A Human-Centered Evaluation of a Deep Learning System Deployed in Clinics for the Detection of Diabetic Retinopathy

Emma Beede
Elizabeth Baylor
Fred Hersch
Lauren Wilcox
Dr. Paisan Raumviboonsuk
Proceedings of the 2020 CHI Conference on Human Factors in Computing Systems (2020)


Deep learning algorithms promise to improve clinician workflows and patient outcomes. However, these gains have yet to be fully demonstrated in real world clinical settings. In this paper, we describe a human-centered study of a deep learning system used in clinics for the detection of diabetic eye disease. Through observation and interviews with nurses across eleven clinics across Thailand, we characterize several socio-environmental factors that impact model performance, nursing workflows, and patient experience.

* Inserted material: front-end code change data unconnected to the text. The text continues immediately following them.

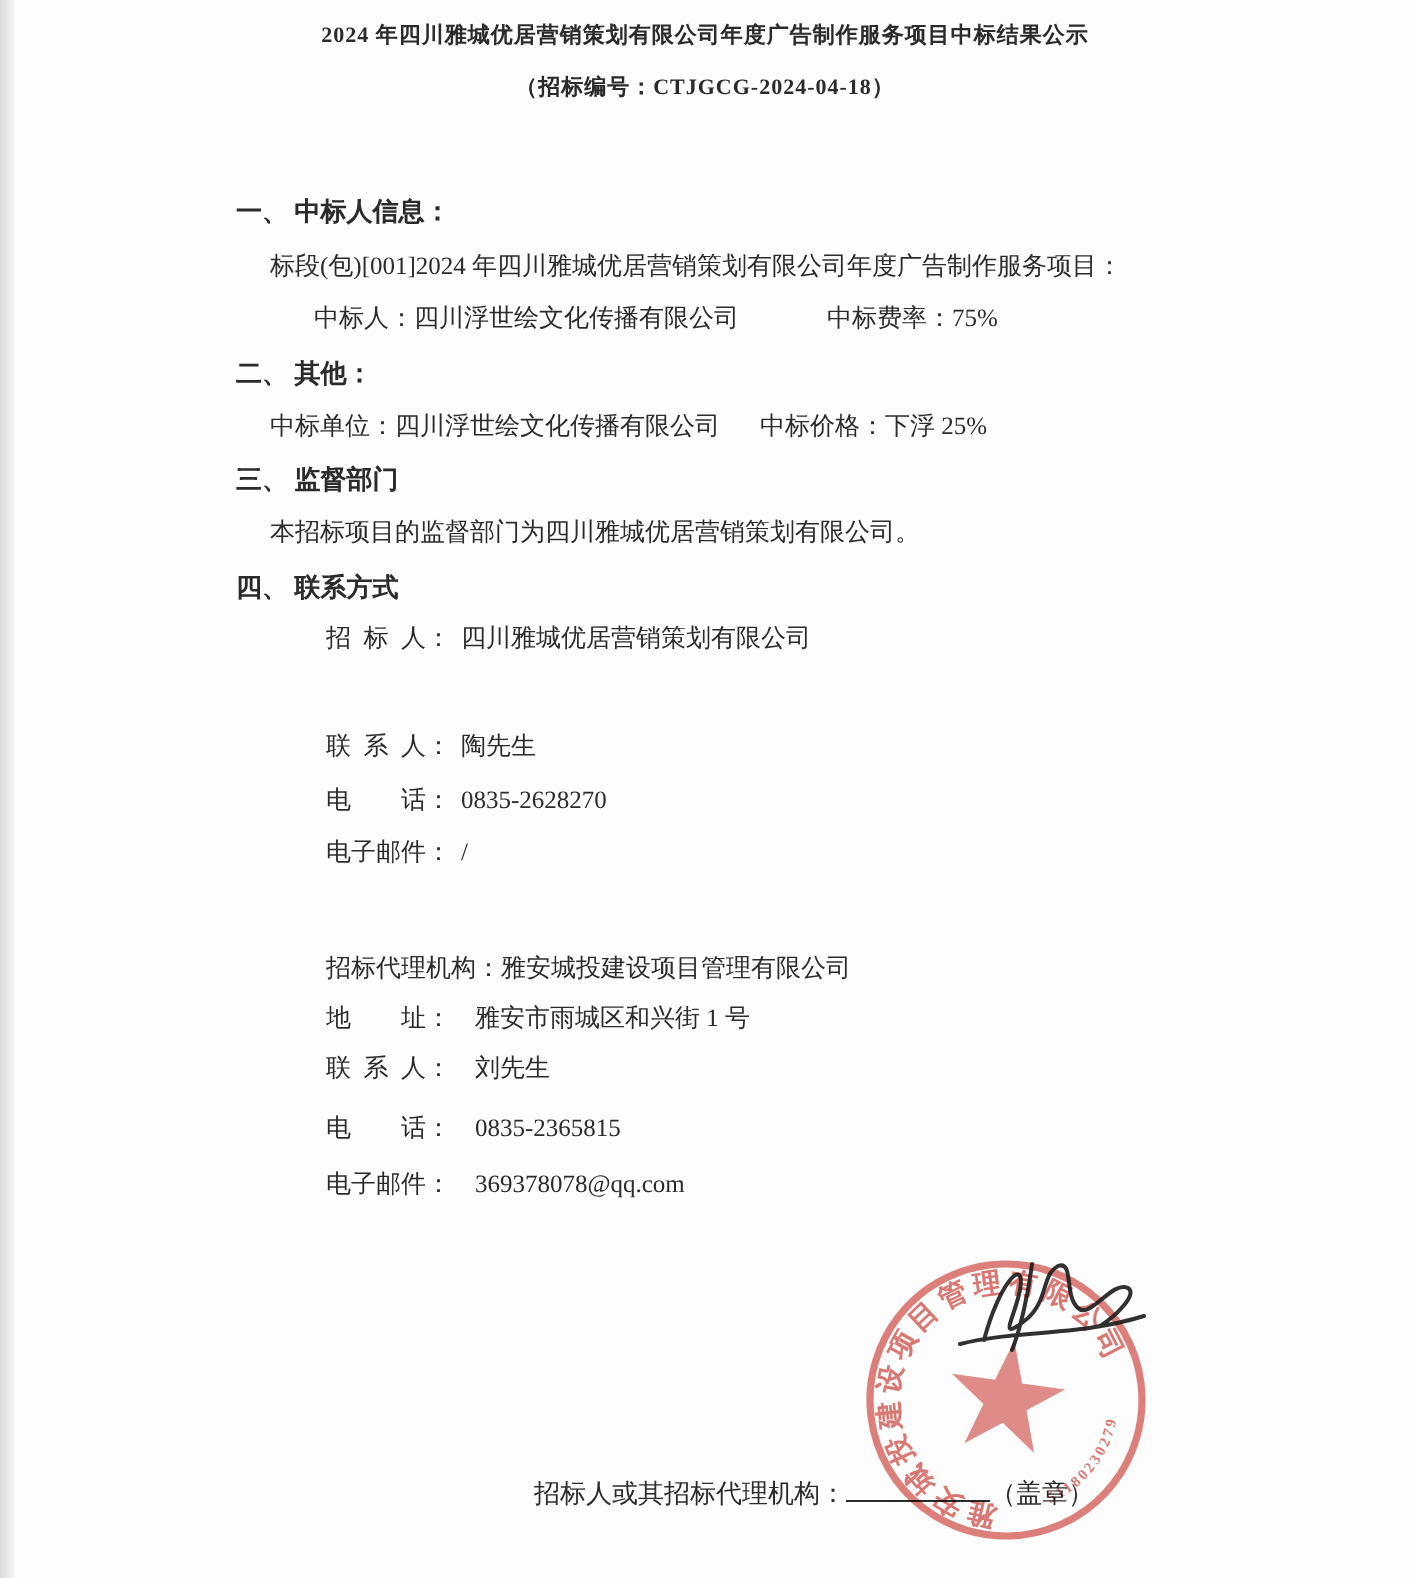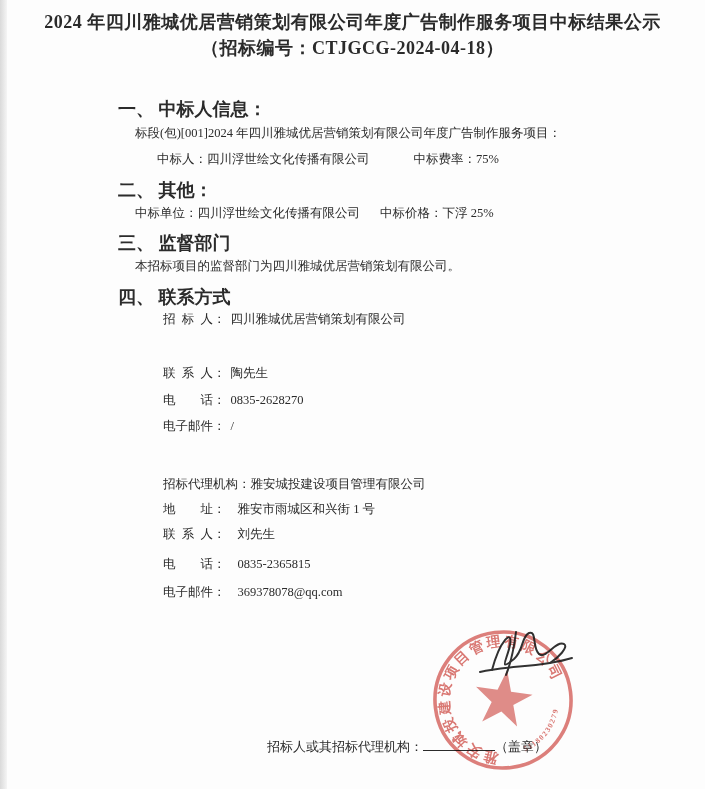--- a/index.html
+++ b/index.html
@@ -11,7 +11,7 @@
     background:linear-gradient(to right,#dadada,#f5f5f5);}
   .abs{position:absolute;white-space:nowrap;}
   .center{left:0;width:100%;text-align:center;}
-  .title{font-weight:bold;font-size:18px;letter-spacing:0.5px;}
+  .title{font-weight:bold;font-size:11px;letter-spacing:0.5px;}
   .head{font-weight:bold;font-size:18px;left:118px;}
   .line{font-size:12.5px;text-align:right;}
   .crow{font-size:12.5px;left:135px;margin-left:28px;}

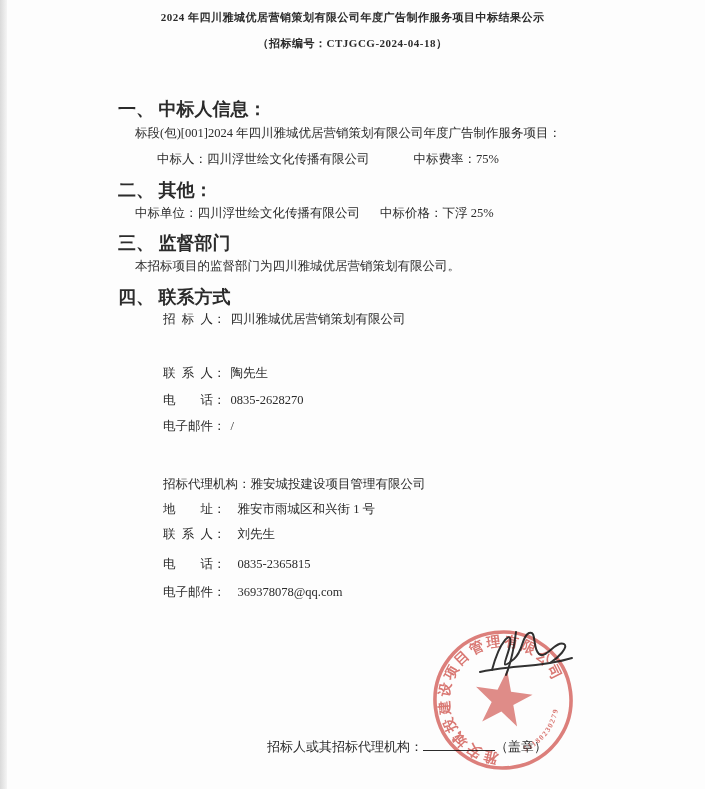--- a/index.html
+++ b/index.html
@@ -12,7 +12,7 @@
   .abs{position:absolute;white-space:nowrap;}
   .center{left:0;width:100%;text-align:center;}
   .title{font-weight:bold;font-size:11px;letter-spacing:0.5px;}
-  .head{font-weight:bold;font-size:18px;left:118px;}
+  .head{font-weight:bold;font-size:13px;left:118px;}
   .line{font-size:12.5px;text-align:right;}
   .crow{font-size:12.5px;left:135px;margin-left:28px;}
   .lbl{display:inline-block;width:50px;text-align:justify;text-align-last:justify;}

We find tensions between the model’s thresholds for data quality, and the quality of data that arise from an imperfect, resource-constrained environment. We discuss several advantages to conducting human-centered evaluative research alongside prospective evaluations of model accuracy, including: understanding contextual practices of clinicians and patients in order to inform system design, being able to utilize authentic clinical data in system evaluations, and understanding how the system operates within the context of clinical care prior to widespread deployment.